In more than two weeks of European tour, His Holiness visited Catalonia capital of Barcelona, Portugal, Austria and Germany.
During the tour His Holiness was officially received by the Chancellors of Austria and Germany at the respective Chancelleries despite drawing sharp protests from China as usual.
While meeting with Austrian Chancellor Alfred Gusenbauer, on September 20, lasted for about 45 minutes, the meeting with Chancellor Angela Merkel on September 23 lasted for nearly one hour.
The visit to German Chancellery is His Holiness’ first visit in history.
In Barcelona, His Holiness was received by the Vice President of the local Catalonia government on September 10. His Holiness later addressed the Catalonia parliament's foreign affairs committee on the very same day.
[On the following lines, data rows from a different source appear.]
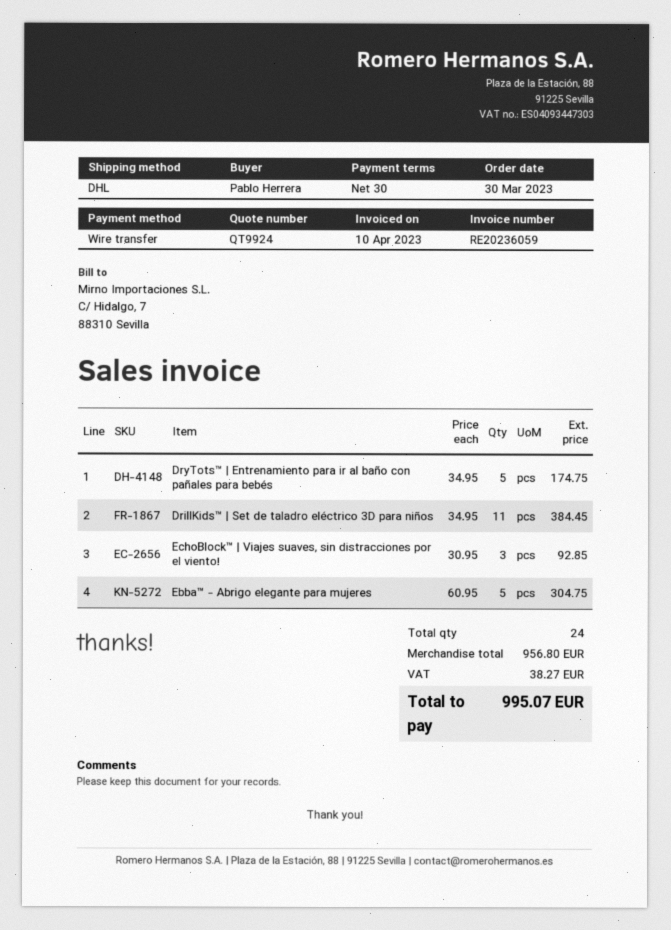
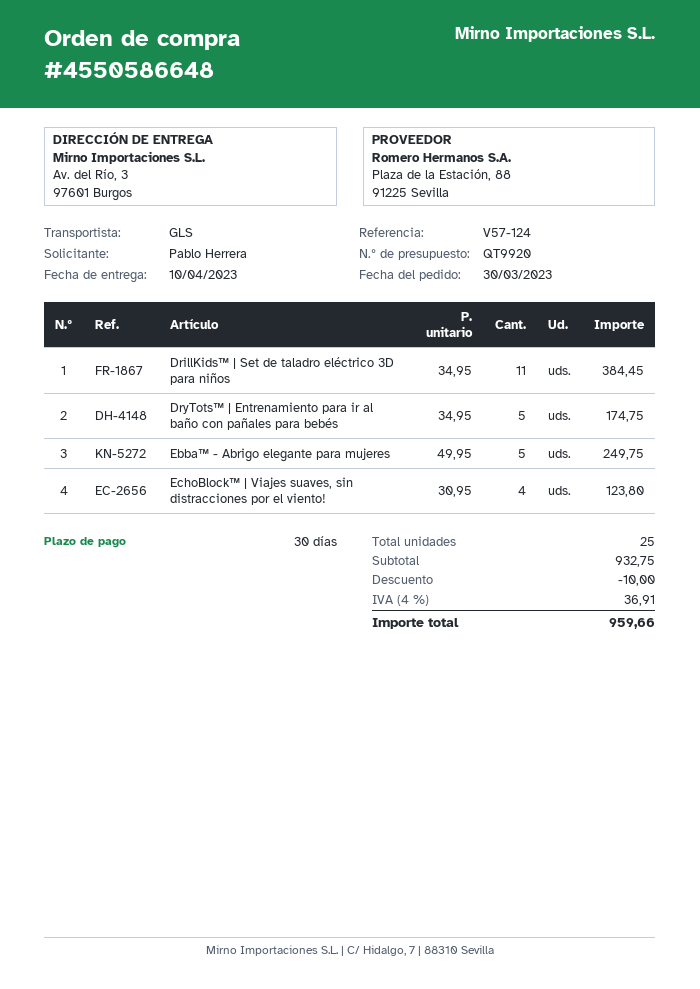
quote number: QT9924 -> QT9920
shipping method: DHL -> GLS
EchoBlock™ | Viajes suaves, sin distracciones por el viento!: 3 x 30.95 = 92.85 -> 4 x 30.95 = 123.80
Ebba™ - Abrigo elegante para mujeres: 5 x 60.95 = 304.75 -> 5 x 49.95 = 249.75
total quantity: 24 -> 25
subtotal: 956.80 -> 932.75
discount: none -> 10.00
tax: 38.27 -> 36.91
total: 995.07 -> 959.66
His Holiness’ visit to Portugal was marked by his first Public teaching in Lisbon
and meeting with the former President of Portugal, Mr Jorge Sampio. While in Portugal His holiness visited the Portuguese national parliament and addressed the Parliament’s foreign affairs committee.
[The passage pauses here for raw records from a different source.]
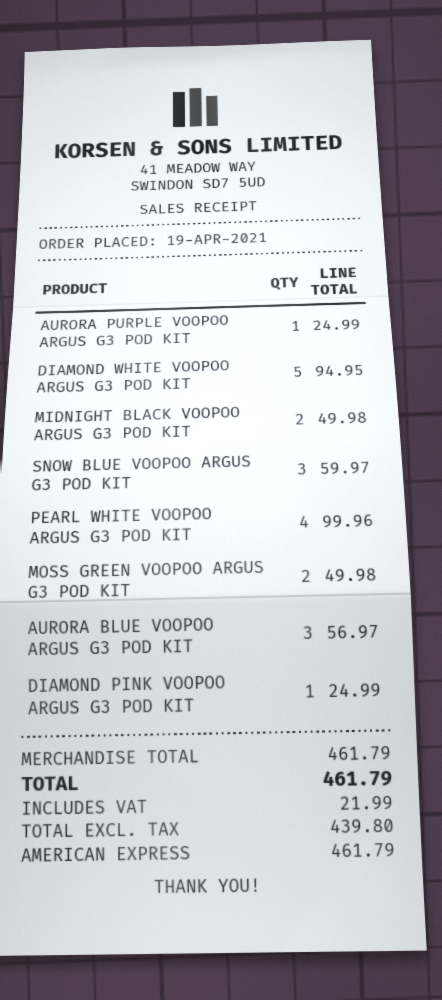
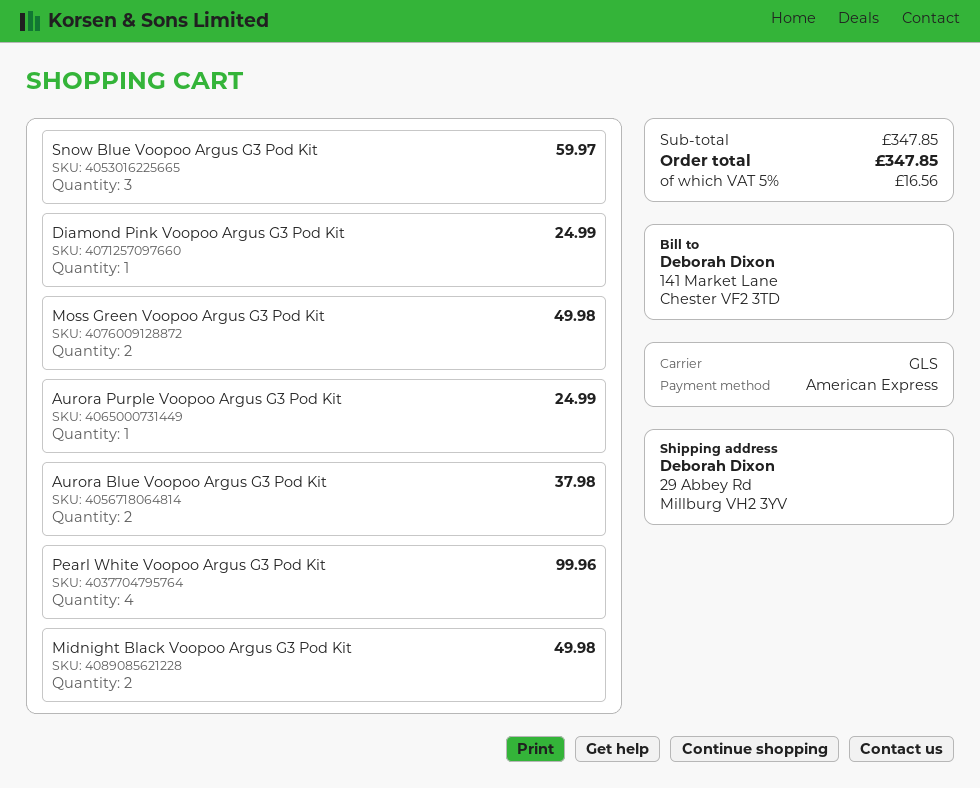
DIAMOND WHITE VOOPOO ARGUS G3 POD KIT: 5 for 94.95 -> none
AURORA BLUE VOOPOO ARGUS G3 POD KIT: 3 for 56.97 -> 2 for 37.98
subtotal: 461.79 -> 347.85
tax: 21.99 -> 16.56
total: 461.79 -> 347.85

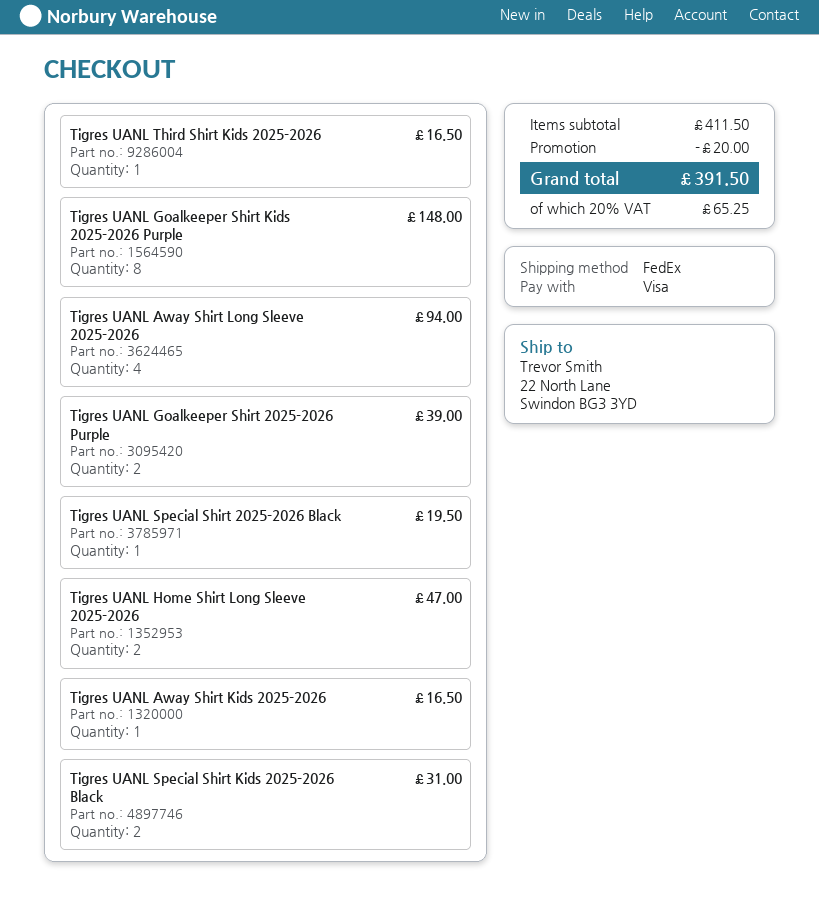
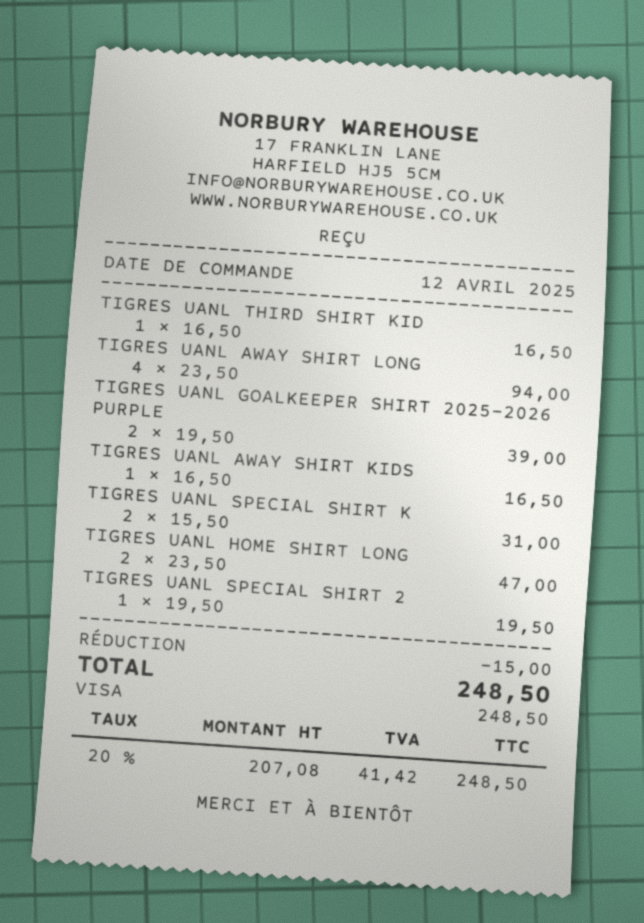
Tigres UANL Goalkeeper Shirt Kids 2025-2026 Purple: 8 for 148.00 -> none
discount: 20.00 -> 15.00
tax: 20% = 65.25 -> 20% = 41.42
total: 391.50 -> 248.50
His Holiness the Dalai Lama meets with Austrian chancellor Alfred Gusenbauer on 20 September in Vienna, Austria
China regularly reacts sharply to Dalai Lama’s visits to foreign countries and his occasional meetings with world leaders.
Despite persistent efforts to undermine him by Chinese authorities, Tibetans continue to revere the Dalai Lama as their spiritual and political leader, and continues to remain highly popular among Tibetans both in and outside Tibet.
Commenting on the Tibetan leader’s meeting with the German Chancellor, German government spokesman Thomas Steg said, “The German government believes that the Tibetan problem can only be solved by dialogue between the Chinese government and the Dalai Lama.”
Meanwhile, the Dalai Lama, in an interview with the German newspaper, reiterated that he is not seeking independence for Tibet, which was occupied by Chinese troops in 1950, but autonomy.
"We do not want independence ... but we should be granted a real form of autonomy," His Holiness was quoted as saying.
On Thursday, the Speaker of the 14th Tibetan parliament-in-Exile, in his opening speech to the 4th parliamentary session said that a full report of a comprehensive analysis of the Sino-Tibetan dialogue process by the Task Force review meeting held earlier this month would be submitted to His Holiness the Dalai Lama upon his return from Europe.
The latest sixth round of Sino-Tibetan dialogue was held between the Envoys of His Holiness the Dalai Lama and the Chinese leadership from 29 June to 5 July this year.